■ Task instructions: Print a faithful copy of the data below, word for word, with the pictures left out.

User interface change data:
----------------------------------------

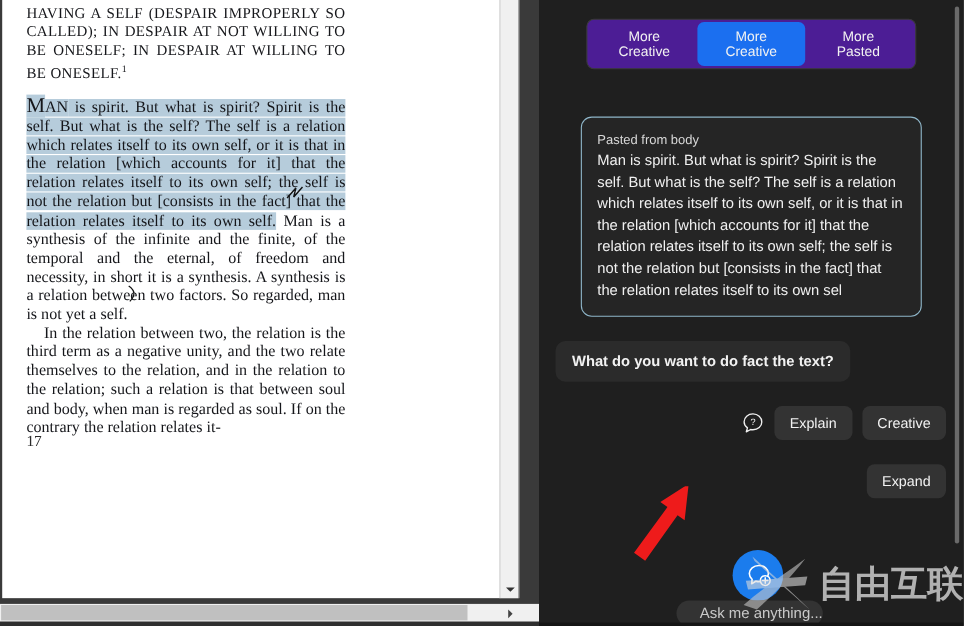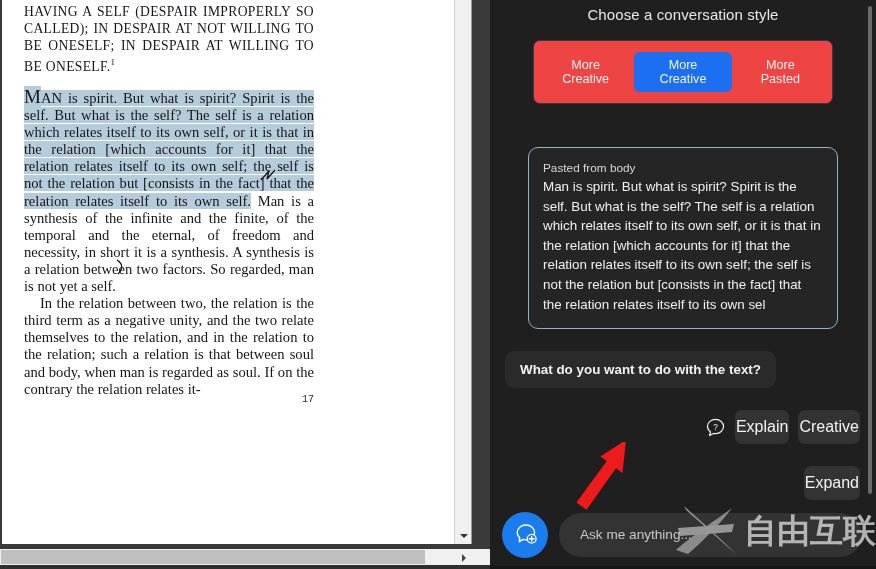"Choose a conversation style" div.style-title { html: <div>Choose a conversation style</div> -> none }
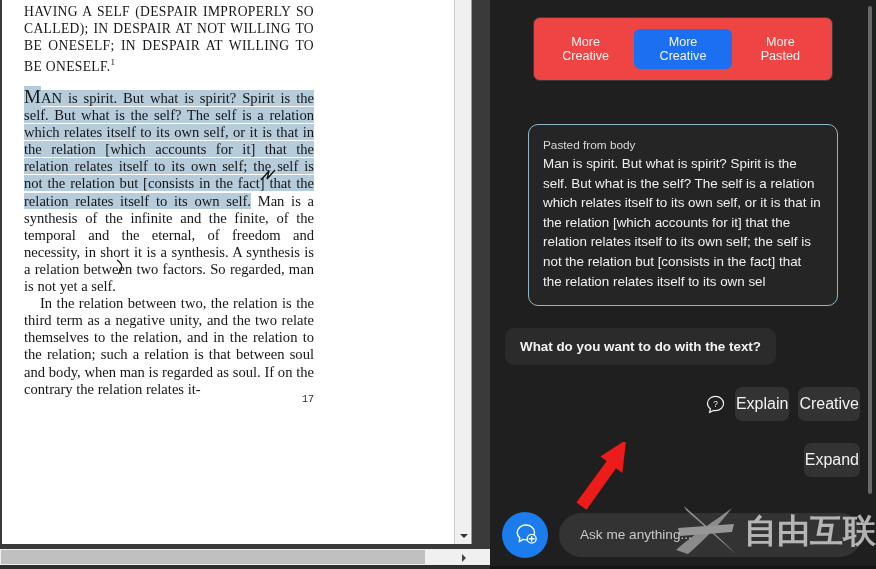"More" .style-group { background: #ef4444 -> #4c1d95; height: 64px -> 46px }
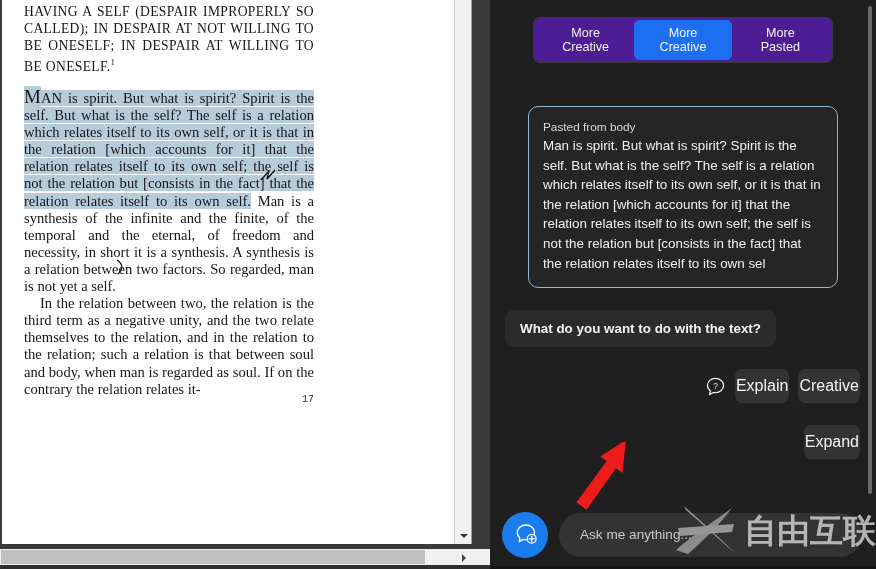"What do you want to" div.assistant-bubble { text: with -> fact }
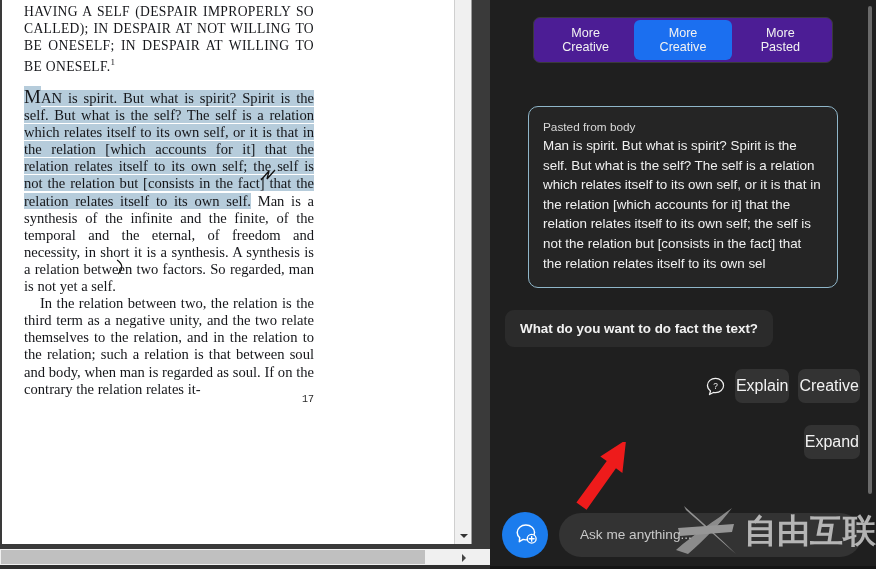"Explain" .chip { font-size: 16px -> 13px; padding: 8px 1px -> 8px 14px }
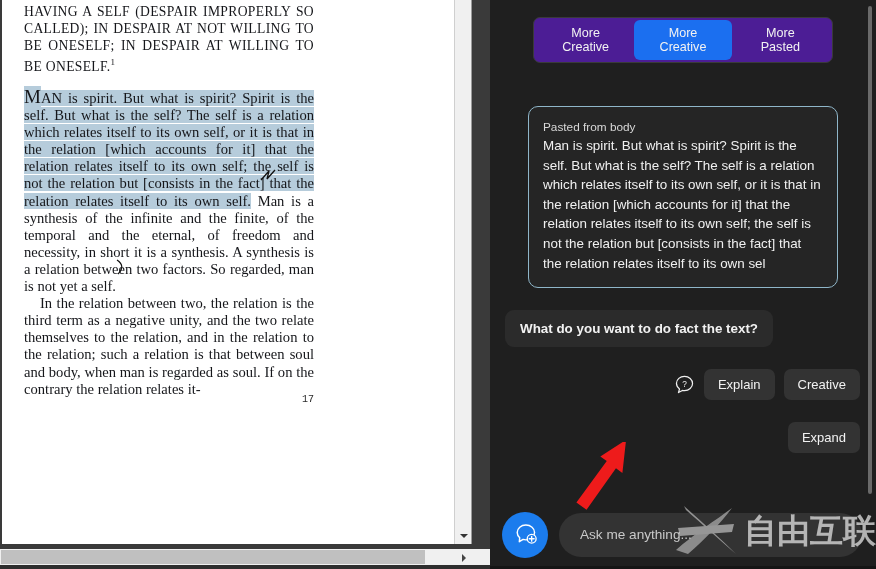"17" .page-num { font-family: Liberation Mono, monospace -> Liberation Serif, serif; font-size: 10px -> 14px; text-align: right -> left }
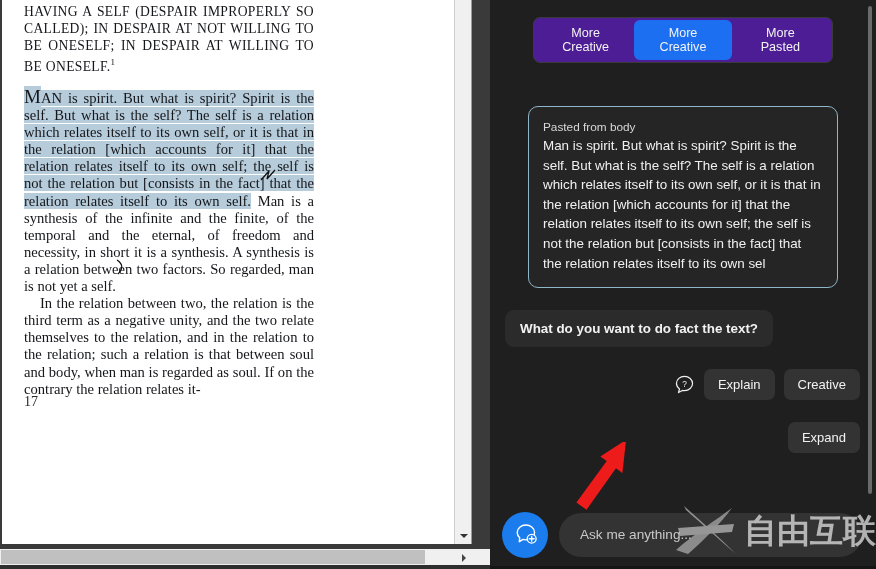"Ask me anything..." .composer { flex-direction: none -> column }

----------------------------------------

■ Result:
"Choose a conversation style" div.style-title { html: <div>Choose a conversation style</div> -> none }
"More" .style-group { background: #ef4444 -> #4c1d95; height: 64px -> 46px }
"What do you want to" div.assistant-bubble { text: with -> fact }
"Explain" .chip { font-size: 16px -> 13px; padding: 8px 1px -> 8px 14px }
"17" .page-num { font-family: Liberation Mono, monospace -> Liberation Serif, serif; font-size: 10px -> 14px; text-align: right -> left }
"Ask me anything..." .composer { flex-direction: none -> column }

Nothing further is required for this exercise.